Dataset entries
---*---
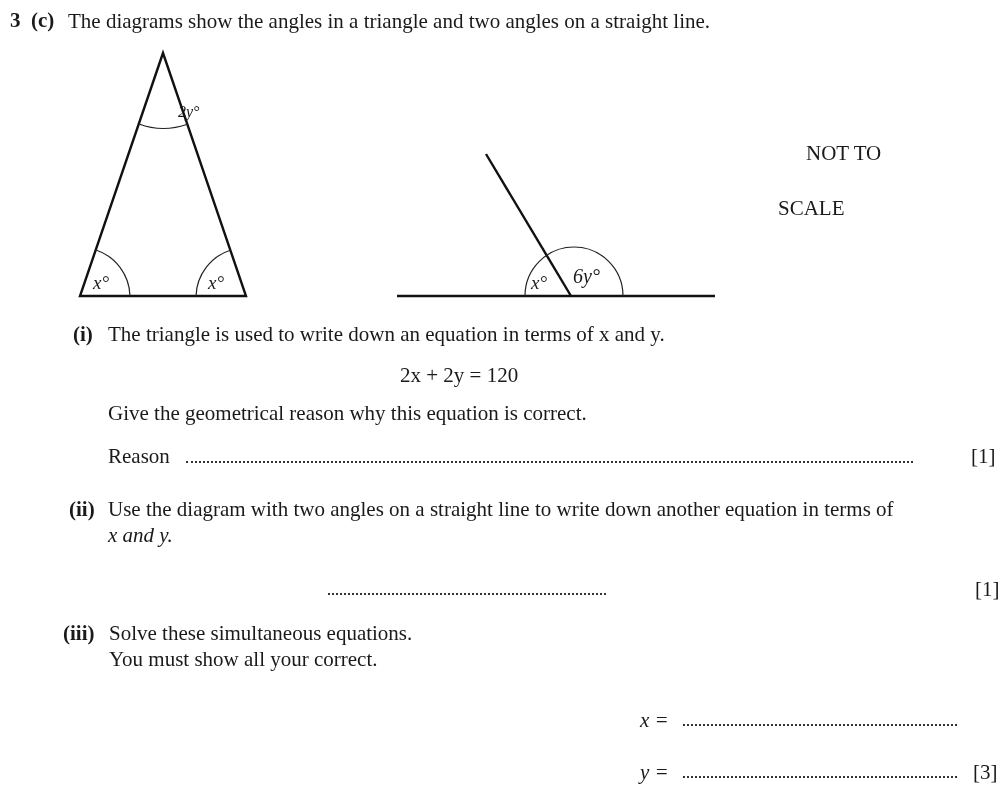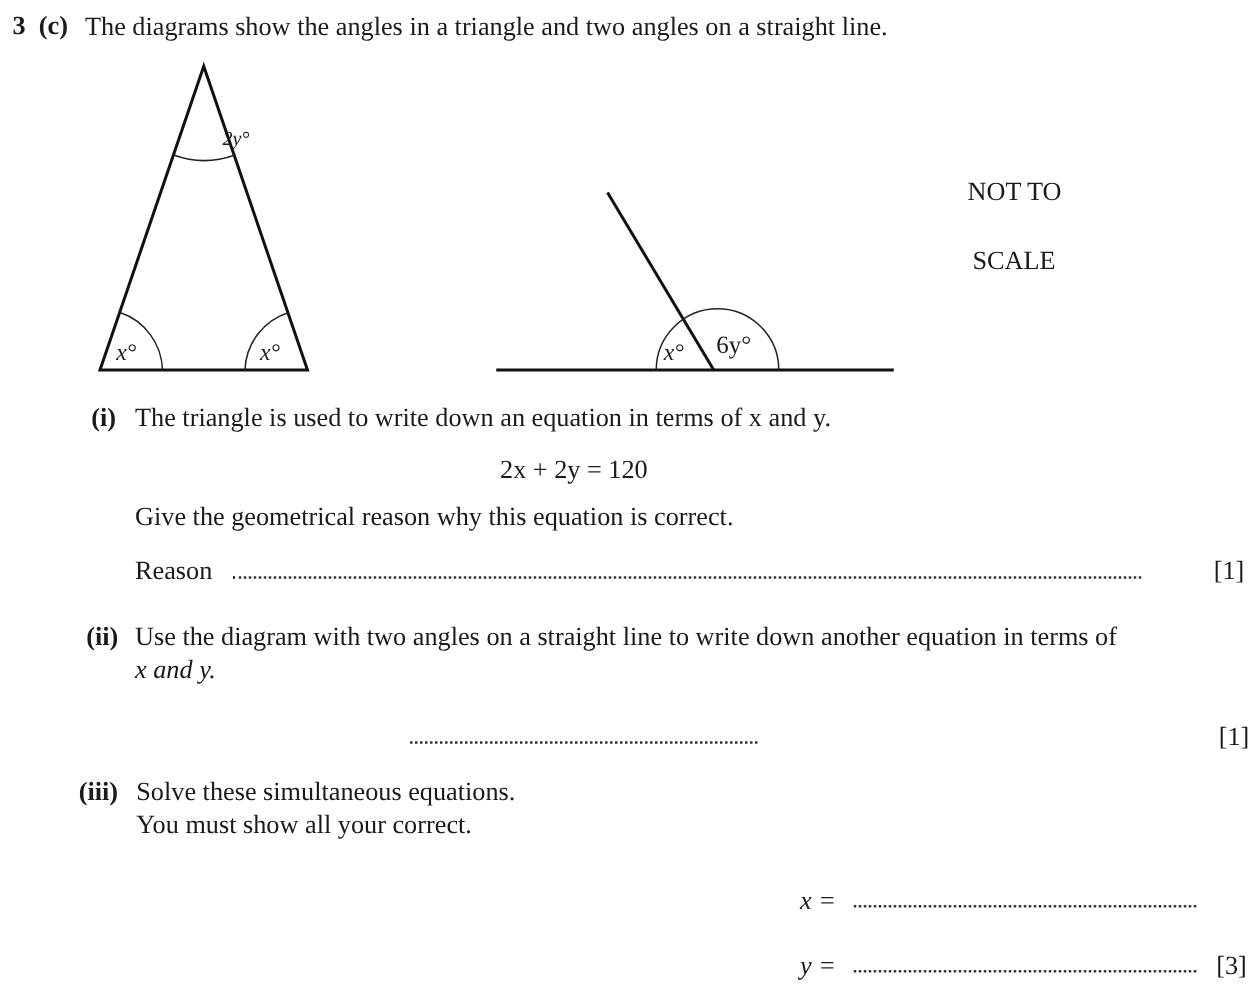--- a/index.html
+++ b/index.html
@@ -29,23 +29,23 @@
     <line x1="486" y1="154" x2="571" y2="296" stroke="#111" stroke-width="2.4"></line>
     <path d="M525,296 A49,49 0 1 1 623,296" fill="none" stroke="#222" stroke-width="1.2"></path>
   </g>
 </svg>
 
 <div class="abs t" style="left:146px;top:100px;font-style:italic;font-size:16px;margin-left:32px;">2y°</div>
 <div class="abs t" style="left:93px;top:271px;font-style:italic;font-size:19px;">x°</div>
 <div class="abs t" style="left:208px;top:271px;font-style:italic;font-size:19px;">x°</div>
 
 <div class="abs t" style="left:531px;top:271px;font-style:italic;font-size:19px;">x°</div>
-<div class="abs t" style="left:573px;top:264px;font-size:20px;">6y°</div>
+<div class="abs t" style="left:573px;top:264px;font-style:italic;font-size:20px;">6y°</div>
 
-<div class="abs t" style="left:774px;top:141px;">NOT TO</div>
+<div class="abs t" style="left:806px;top:141px;">NOT TO</div>
 <div class="abs t" style="left:778px;top:168px;margin-top:28px;">SCALE</div>
 
 <div class="abs t b" style="left:73px;top:322px;">(i)</div>
 <div class="abs t" style="left:108px;top:322px;">The triangle is used to write down an equation in terms of x and y.</div>
 <div class="abs t" style="left:400px;top:363px;">2x + 2y = 120</div>
 <div class="abs t" style="left:108px;top:401px;">Give the geometrical reason why this equation is correct.</div>
 <div class="abs t" style="left:108px;top:444px;">Reason</div>
 <div class="dots" style="left:186px;top:461px;width:727px;"></div>
 <div class="abs t" style="left:971px;top:444px;">[1]</div>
---*---
- Aim of the task:
What I need is every record written out exactly, minus the pictures.

- Task result:
--- a/index.html
+++ b/index.html
@@ -29,23 +29,23 @@
     <line x1="486" y1="154" x2="571" y2="296" stroke="#111" stroke-width="2.4"></line>
     <path d="M525,296 A49,49 0 1 1 623,296" fill="none" stroke="#222" stroke-width="1.2"></path>
   </g>
 </svg>
 
 <div class="abs t" style="left:146px;top:100px;font-style:italic;font-size:16px;margin-left:32px;">2y°</div>
 <div class="abs t" style="left:93px;top:271px;font-style:italic;font-size:19px;">x°</div>
 <div class="abs t" style="left:208px;top:271px;font-style:italic;font-size:19px;">x°</div>
 
 <div class="abs t" style="left:531px;top:271px;font-style:italic;font-size:19px;">x°</div>
-<div class="abs t" style="left:573px;top:264px;font-size:20px;">6y°</div>
+<div class="abs t" style="left:573px;top:264px;font-style:italic;font-size:20px;">6y°</div>
 
-<div class="abs t" style="left:774px;top:141px;">NOT TO</div>
+<div class="abs t" style="left:806px;top:141px;">NOT TO</div>
 <div class="abs t" style="left:778px;top:168px;margin-top:28px;">SCALE</div>
 
 <div class="abs t b" style="left:73px;top:322px;">(i)</div>
 <div class="abs t" style="left:108px;top:322px;">The triangle is used to write down an equation in terms of x and y.</div>
 <div class="abs t" style="left:400px;top:363px;">2x + 2y = 120</div>
 <div class="abs t" style="left:108px;top:401px;">Give the geometrical reason why this equation is correct.</div>
 <div class="abs t" style="left:108px;top:444px;">Reason</div>
 <div class="dots" style="left:186px;top:461px;width:727px;"></div>
 <div class="abs t" style="left:971px;top:444px;">[1]</div>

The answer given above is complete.